– Так себе. Ну, если вы не фанат картона.

– И всё-таки ты меня узнала, я прав? – тихо фыркнув, меняю тему. Не вижу смысла ходить кругами и слишком сильно ценю своё время. Есть вещи и поважнее, чтоб тратить его на пустой разговор ни о чём.

– Ну, предположим, – нехотя уступает Ланская, делая осторожный глоток.

В её тоне по-прежнему ни пиетета, ни интереса. Только арктический холод и безбрежный покой, от которого я откровенно морщусь. Никогда не сох по типу «снежная королева», но тут что-то пошло не так.

Или всё дело в том, что было до?

– Не хочешь выпить чашечку кофе? – кидаю я откровенный намёк, но в ответ слышу лишь тихий смех. Мягкий, ласковый и даже нежный. Такой, что настроение тут же падает вниз и я сжимаю кулак, про себя чертыхаясь.

Всё ещё задевает. Всё ещё цепляет меня изнутри. Чёртова ведьма, что тогда, что сейчас заводит с нуля без труда и особых проблем.

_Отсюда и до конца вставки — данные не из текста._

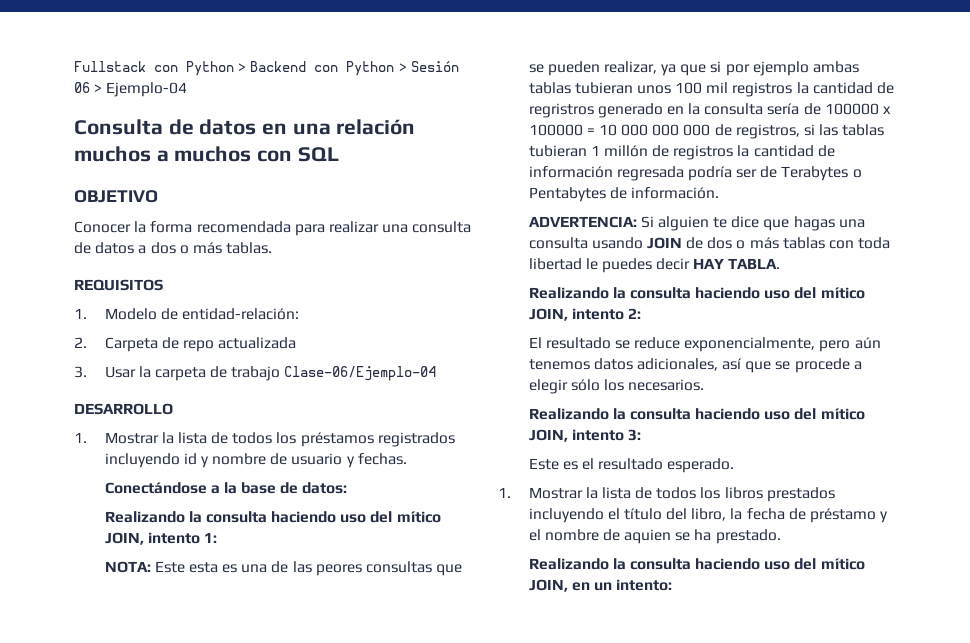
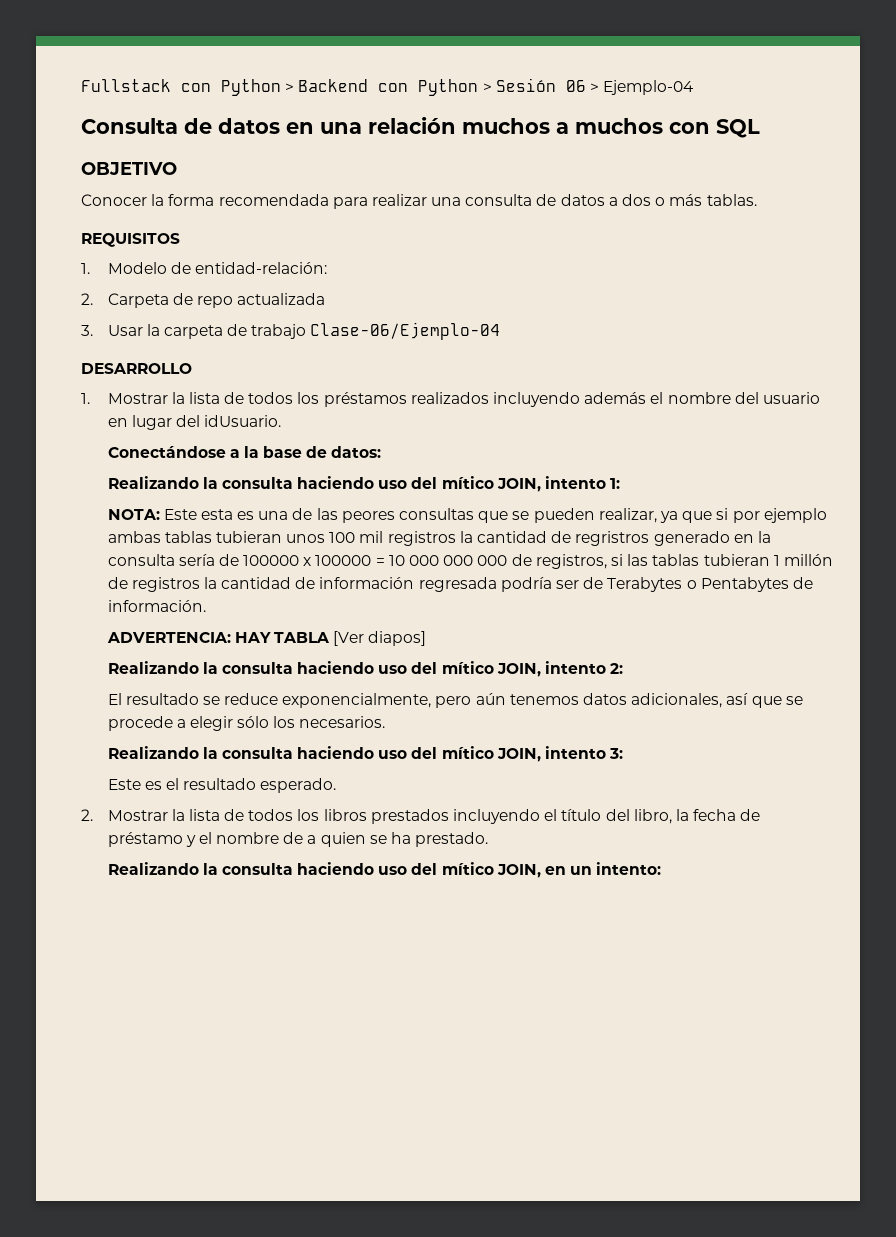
[377,432,455,447] [104,453,407,468] registrados incluyendo id y nombre de usuario y fechas. -> [410,392,820,407] [107,415,282,430] realizados incluyendo además el nombre del usuario en lugar del idUsuario.
[640,216,865,231] [528,237,891,249] [528,258,781,273] Si alguien te dice que hagas una consulta usando JOIN de dos o más tablas con toda libertad le puedes decir HAY TABLA. -> [234,631,427,646] HAY TABLA [Ver diapos]
[498,487,511,498] 1. -> [81,809,93,821] 2.
[624,529,672,544] aquien -> [307,832,366,847] a quien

– Удивительно, – Василина тянет уголки губ, обозначая улыбку. – Сколько лет прошло, а они всё ещё неизменны.

– Кто?

– Артём Холодов и его подкаты. Вот только есть одна небольшая проблема, залпом допив порядком остывший напиток, Линка сминает пустой стаканчик и с силой кидает его в мусорку. Бросив на меня равнодушный взгляд, она едва слышно цокает языком. – Мне уже давно не восемнадцать. И я на ТАКОЕ больше не поведусь. Так что оставь это для кого-нибудь помоложе. Желательно без мозгов. Такой типаж тебе как-то больше подходит.

Наверное, было глупо думать, что Лина примет меня с распростёртыми объятиями после того, что у нас было. Но я все равно пру напролом.

– Я изменился, Лин. Хочешь – проверь. Давай сходим на свидание.

– Свидание? Да я бы не пошла с тобой никуда, даже если бы ты остался последним мужчиной на земле. Люди не меняются, Холодов. Тем более, такие, как ты.

Фыркает Василина и, круто развернувшись, удаляется. Я же кручу в мозгу одну сумасшедшую идею, которая кажется мне все более привлекательной по мере того, как я приближаюсь к кабинету Ленского.

– Простите, Артём Сергеевич. Так на чём нас прервали? – уточняет Станислав Евгеньевич, старательно натирая очки.

– На том, что у меня замечательная дочь. И её развитие полностью соответствует возрасту, – любезно подсказываю я и щурюсь, замечая, как Ленский начинает нервно ёрзать в кресле.

– Если вы подпишите договор, мы постараемся…

– Я подпишу договор только, если моим ребенком займётся Василина Алексеевна, – чеканю я твёрдо, и от меня не укрывается неудовольствие, проскальзывающее по лицу эскулапа.

– В нашем центре достаточно гораздо более опытных специалистов. В конце концов, я могу сам…

– Нет. Я остановлю выбор на вашей клинике, если за моей дочерью будет закреплена Василина Алексеевна.

Обрываю я Ленского на полуслове и не сомневаюсь, что он прогнётся. Расценки у них в центре будь здоров, так что вряд ли он захочет терять денежного клиента.

– Что ж, Артём Сергеевич. Я, конечно, уважаю ваш выбор. Василина Алексеевна, несмотря на богатый стаж, не сталкивалась с подобными случаями. Это вообще не её профиль, если быть честным. Так что мы не можем гарантировать…

– Это я уже понял. Гарантии мне не даст ни она, ни вы, ни сам Господь Бог. Готовьте бумаги, я привезу Еву в понедельник.

Распоряжаюсь я жёстко и сам до конца не понимаю, почему настаиваю на кандидатуре Ланской. Может, ищу повод, чтобы чаще с ней контактировать. А, может, доверяю ей чуть больше, чем всем этим прилизанным докторишкам.

По крайней мере, она не будет вести себя отстранённо. Будет психованной, импульсивной, вспыльчивой. В общем, какой угодно. Только не равнодушной.

Уладив формальности и поставив свою закорючку на многостраничном контракте с кучей приложений, я спускаюсь вниз и выхожу на улицу, делая глубокий вдох. Раскалённый воздух врывается в лёгкие, обжигает и сушит и без того обветренные губы.